Para Janot, homofobia deve ser julgada como crime de racismo

Procurador foi favorável à ação proposta pelo PPS no STF, pedindo que o Congresso edite lei para tipificar o crime, e ainda recomendou que a corte estipule prazo para isso

Por O Dia

Brasília - Em parecer enviado ao Supremo Tribunal Federal (STF), o procurador-geral da República, Rodrigo Janot, sugeriu que a homofobia e a transfobia sejam julgadas como crimes de racismo. O entendimento foi favorável à ação direta de inconstitucionalidade por omissão (ADO 26/DF) proposta pelo Partido Popular Socialista (PPS) para que o Congresso seja considerado inerte por não criar lei sobre o tema. No documento, Janot pediu ainda que a corte estipule prazo para a edição da norma, e, na falta dela, que o próprio STF julgue a conduta homofóbica. 

Para o partido, a Lei 7.716/89, que define os crimes de racismo, também pode contemplar as condutas homofóbicas. Janot foi favorável ao entendimento do PPS: "A homofobia decorre da mesma intolerância que suscitou outros tipos de discriminação, como aqueles em razão de cor, procedência nacional, religião, etnia, classe e gênero”, justificou Janot. 

Já no caso em que os crimes não possam ser equiparados, o procurador-geral recomenda então que o STF estipule prazo ao Congresso para a edição de lei que tipifique crimes contra a população LGBT. "É relevante que o STF intervenha para acelerar o processo de produção normativa e conferir concretização dos comandos constitucionais de punição de qualquer discriminação atentatória aos direitos e liberdades fundamentais e da prática do racismo como crime inafiançável, imprescritível e sujeito à pena de reclusão”, argumentou.

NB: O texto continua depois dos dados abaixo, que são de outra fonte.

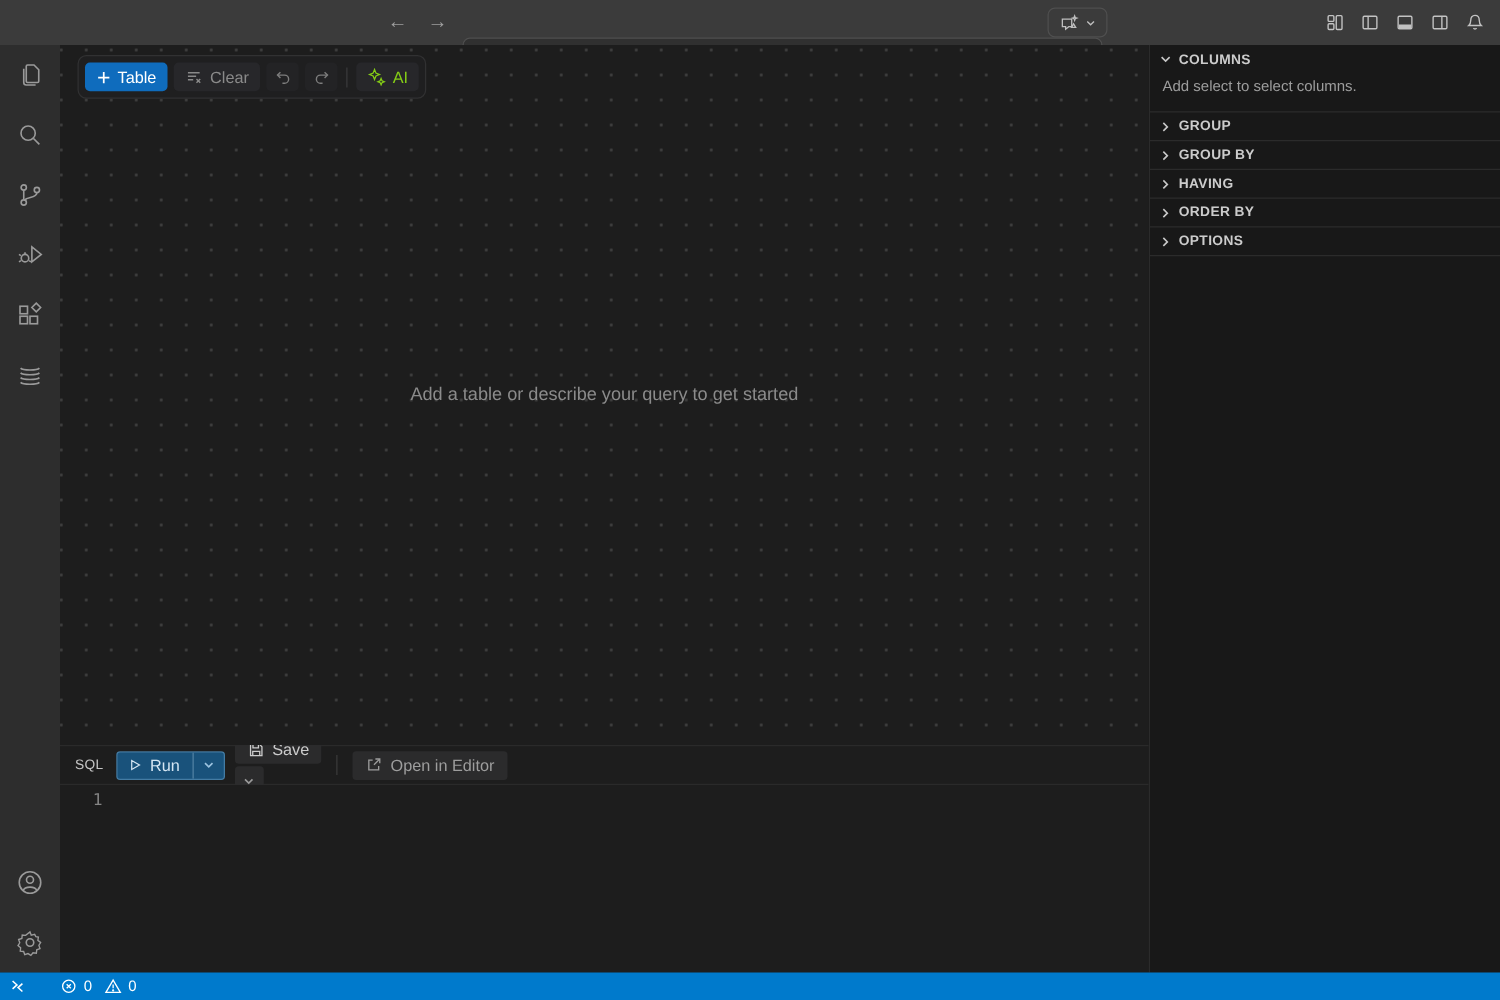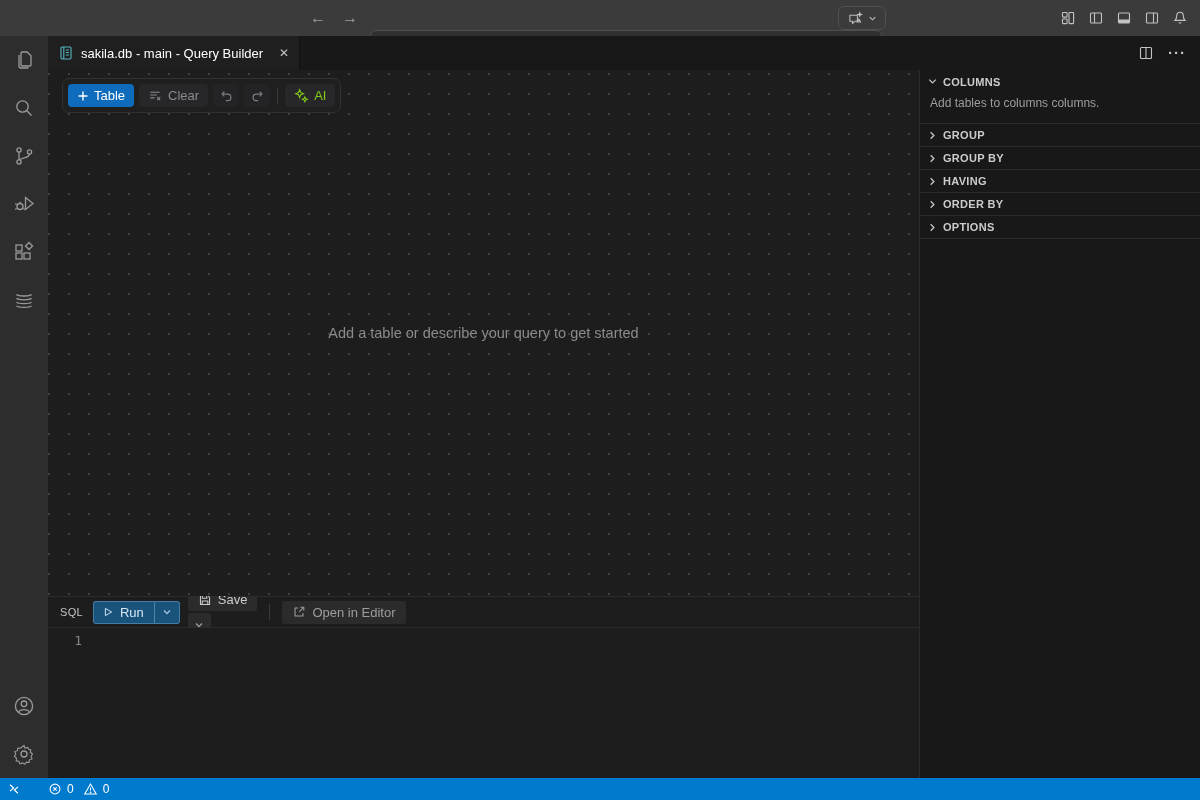--- a/index.html
+++ b/index.html
@@ -217,42 +217,20 @@
     <div class="ab-item">
       <svg width="24" height="24" viewBox="0 0 24 24" fill="none" stroke="currentColor" stroke-width="1.3">
         <circle cx="12" cy="12" r="3"></circle>
         <path d="M12 3.5l1 2.6 2.7-.6 1 1.8 2 .3-.4 2.7 2.2 1.7-1.4 2.3.9 2.6-2.6.9-.3 2.7-2.7-.3-1.7 2.1-2.3-1.4-2.6.9-.9-2.6-2.7-.3.3-2.7-2.1-1.7 1.4-2.3-.9-2.6 2.6-.9.3-2.7 2.7.3z" stroke-width="1.1"></path>
         </svg>
     </div>
   </div>
 
   <div class="workbench">
 
-    <div class="tabstrip">
-      <div class="tab">
-        <span>
-          <svg width="16" height="16" viewBox="0 0 16 16" fill="none" stroke="#56b6c2" stroke-width="1.1">
-            <rect x="3" y="2" width="10" height="12" rx="1.2"></rect>
-              <path d="M5.8 2v12"></path>
-            <path d="M7.8 5h3.2M7.8 7.5h3.2M7.8 10h3.2"></path>
-            </svg>
-        </span>
-        <span>sakila.db - main - Query Builder</span>
-        <span class="tab-close">✕</span>
-      </div>
-      <div class="editor-actions">
-        <span>
-          <svg width="16" height="16" viewBox="0 0 16 16" fill="none" stroke="currentColor" stroke-width="1.1">
-            <rect x="2.5" y="2.5" width="11" height="11" rx="1"></rect>
-              <path d="M8 2.5v11"></path>
-            </svg>
-        </span>
-        <span class="ellipsis">···</span>
-      </div>
-    </div>
 
     <div class="content">
 
       <div class="editor-col">
 
         <div class="canvas">
           <div class="float-toolbar">
             <div class="ft-btn ft-primary">
               <span>
                 <svg width="12" height="12" viewBox="0 0 12 12" fill="none" stroke="#ffffff" stroke-width="1.4">
@@ -362,21 +340,21 @@
 
       <div class="right-panel">
         <div class="section-header">
           <span class="chev">
             <svg width="11" height="11" viewBox="0 0 12 12" fill="none" stroke="currentColor" stroke-width="1.4">
               <path d="M2.5 4l3.5 3.5L9.5 4"></path>
               </svg>
           </span>
           <span>COLUMNS</span>
         </div>
-        <div class="section-body">Add tables to columns columns.</div>
+        <div class="section-body">Add select to select columns.</div>
 
         <div class="section-header bordered">
           <span class="chev">
             <svg width="11" height="11" viewBox="0 0 12 12" fill="none" stroke="currentColor" stroke-width="1.4">
               <path d="M4 2.5L7.5 6 4 9.5"></path>
               </svg>
           </span>
           <span>GROUP</span>
         </div>
         <div class="section-header bordered">

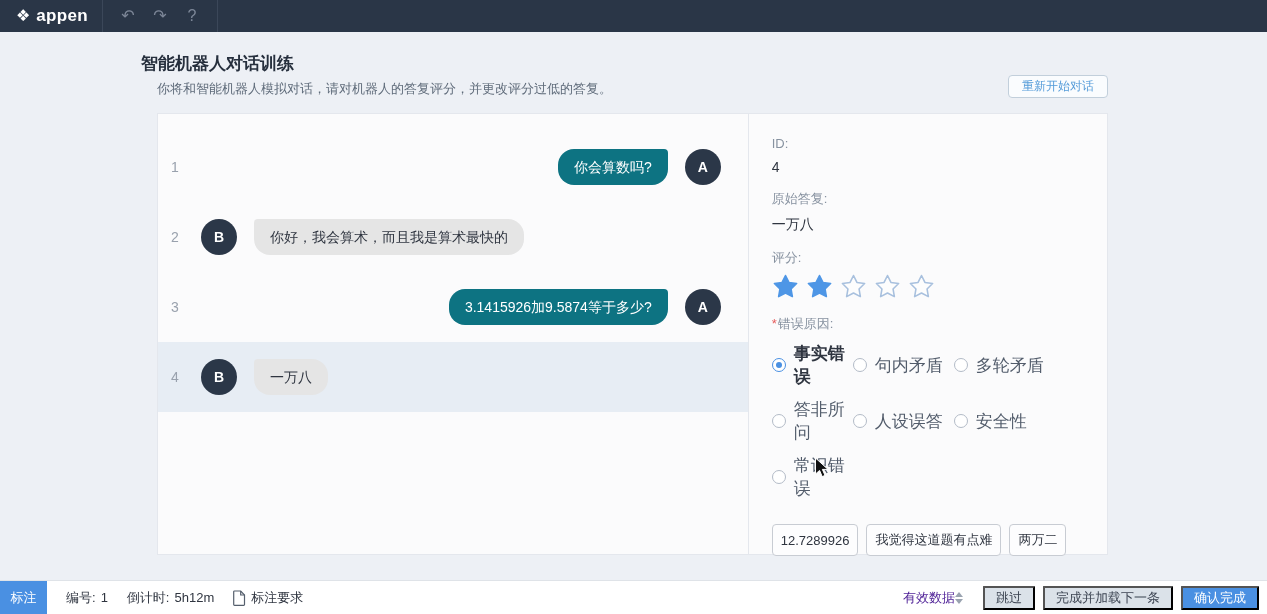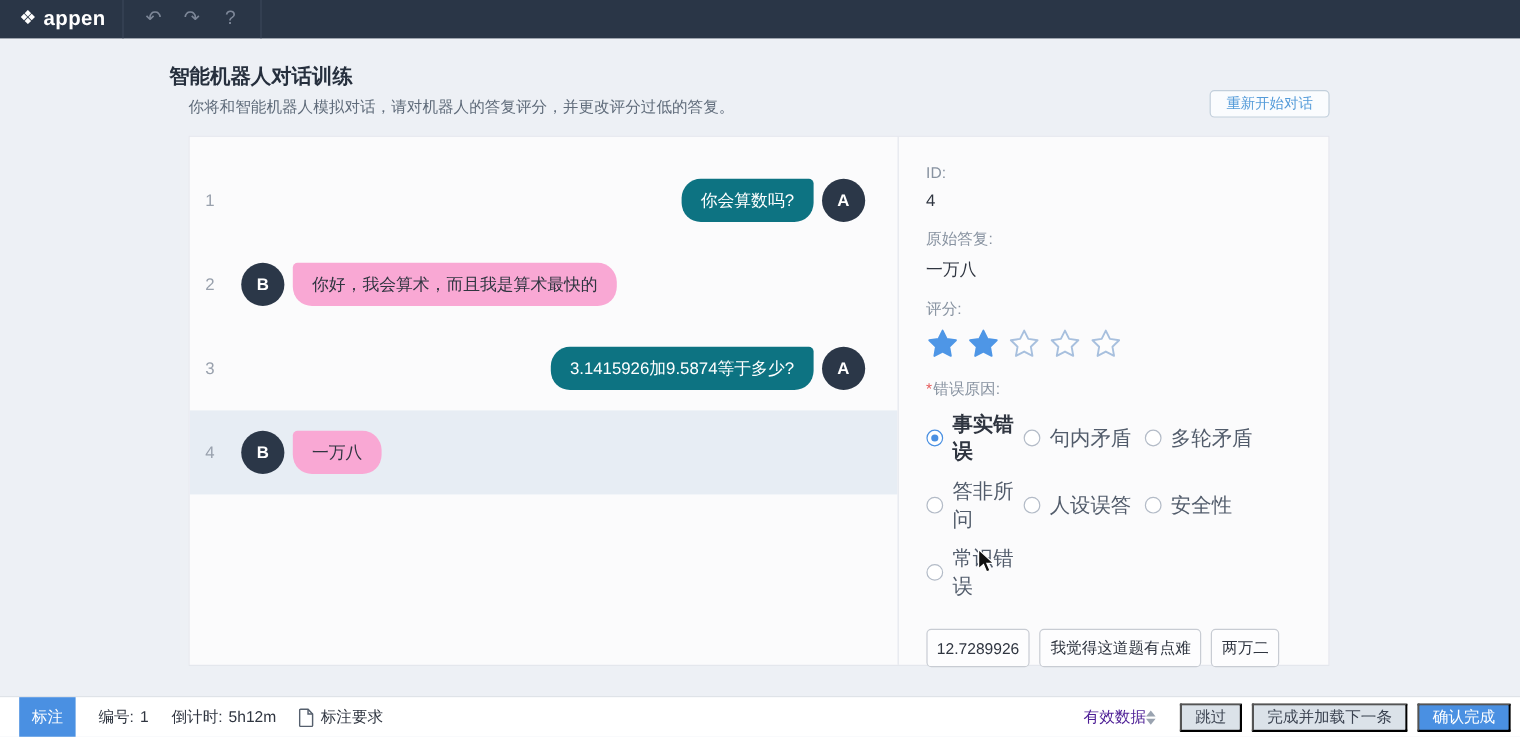--- a/index.html
+++ b/index.html
@@ -22,26 +22,26 @@
   .restart-btn { position:absolute; top:75px; right:159px; height:23px; padding:0 13px; background:#fafcfe;
     border:1px solid #c2cfdb; border-radius:4px; color:#549bd9; font-size:12px; display:flex; align-items:center; cursor:pointer; }
 
   
   .card { position:absolute; left:157px; top:113px; width:951px; height:442px; background:#fbfbfc; border:1px solid #e4e7ed; display:flex; }
   .chat-col { width:591px; height:100%; display:flex; flex-direction:column; }
   .chat-list { flex:1; padding-top:18px; overflow:hidden; }
   .chat-row { height:70px; display:flex; align-items:center; padding:0 27px 0 13px; }
   .chat-row.highlighted { background:#e7edf4; }
   .msg-index { width:30px; color:#99a1ad; font-size:14px; flex-shrink:0; }
-  .msg-body { flex:1; display:flex; align-items:center; gap:7px; }
+  .msg-body { flex:1; display:flex; align-items:center; gap:17px; }
   .msg-body.right { justify-content:flex-end; }
   .avatar { width:36px; height:36px; border-radius:50%; background:#2b3748; color:#fff; font-size:14px; font-weight:bold;
     display:flex; align-items:center; justify-content:center; flex-shrink:0; }
   .bubble { padding:8px 16px; font-size:14px; line-height:20px; max-width:420px; }
-  .bubble.left { background:#f9a8d4; color:#2f3540; border-radius:4px 16px 16px 16px; }
+  .bubble.left { background:#e5e5e5; color:#2f3540; border-radius:4px 16px 16px 16px; }
   .bubble.right { background:#0d7382; color:#fff; border-radius:16px 4px 16px 16px; }
   .chat-input { height:58px; border-top:1px solid #e7eaee; padding:13px 16px 0 13px; }
   .chat-input .placeholder { color:#b8bfc9; font-size:13px; }
 
   
   .panel { width:360px; height:100%; border-left:1px solid #e4e7ed; padding:22px 20px 0 23px; font-size:13px; }
   .p-label { color:#8792a0; font-size:13px; }
   .p-value { color:#2f3540; font-size:14px; margin-top:8px; }
   .p-section { margin-bottom:15px; }
   .stars { display:flex; gap:7px; margin-top:6px; }
@@ -53,21 +53,21 @@
   .radio-opt.selected .radio-circle { border:1px solid #4a90e2; }
   .radio-opt.selected .radio-circle::after { content:""; position:absolute; left:3px; top:3px; width:6px; height:6px; border-radius:50%; background:#4a90e2; }
   .radio-label { color:#525c6b; font-size:17px; }
   .radio-opt.selected .radio-label { color:#2f3540; font-weight:bold; }
   .suggestions { display:flex; gap:8px; margin-top:10px; }
   .suggest-btn { height:32px; padding:0 8px; background:#fdfdfe; border:1px solid #c8ccd3; border-radius:4px;
     color:#2f3540; font-size:13px; display:flex; align-items:center; cursor:pointer; white-space:nowrap; }
 
   
   .footer { position:absolute; left:0; top:580px; width:1267px; height:34px; background:#ffffff; border-top:1px solid #dfe3e8;
-    display:flex; align-items:center;padding-left:16px; }
+    display:flex; align-items:center; }
   .annotate-btn { width:47px; height:34px; background:#4a90e2; color:#fff; font-size:13px; display:flex; align-items:center; justify-content:center; cursor:pointer; flex-shrink:0; }
   .foot-item { color:#2f3540; font-size:13px; margin-left:19px; display:flex; align-items:center; gap:5px; }
   .doc-icon { display:inline-flex; }
   .foot-spacer { flex:1; }
   .data-filter { display:flex; align-items:center; gap:0; color:#4c1d95; font-size:13px; cursor:pointer; margin-right:20px; }
   .sort-arrows { display:flex; flex-direction:column; gap:2px; }
   .tri-up { width:0; height:0; border-left:4px solid transparent; border-right:4px solid transparent; border-bottom:5px solid #9aa3b0; }
   .tri-down { width:0; height:0; border-left:4px solid transparent; border-right:4px solid transparent; border-top:5px solid #9aa3b0; }
   .foot-btn { height:24px; padding:0 11px; border-radius:1px; font-size:13px; display:flex; align-items:center; cursor:pointer; margin-right:8px; }
   .foot-btn.gray { background:#dbe2e9; color:#3c4452; }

"Dado o entendimento recente da Suprema Corte brasileira no que se refere às omissões inconstitucionais, é cabível estabelecer prazo razoável para que o Congresso Nacional conclua a deliberação acerca das leis apropriadas. Na hipótese de o prazo estipulado pelo Supremo Tribunal Federal não ser bservado, a omissão legislativa poderá ser suprida normativamente pela própria Corte", sustentou Janot, defendendo ainda a possibilidade de o próprio Supremo julgar o crime de homofobia enquanto não houver lei específica sobre o tema.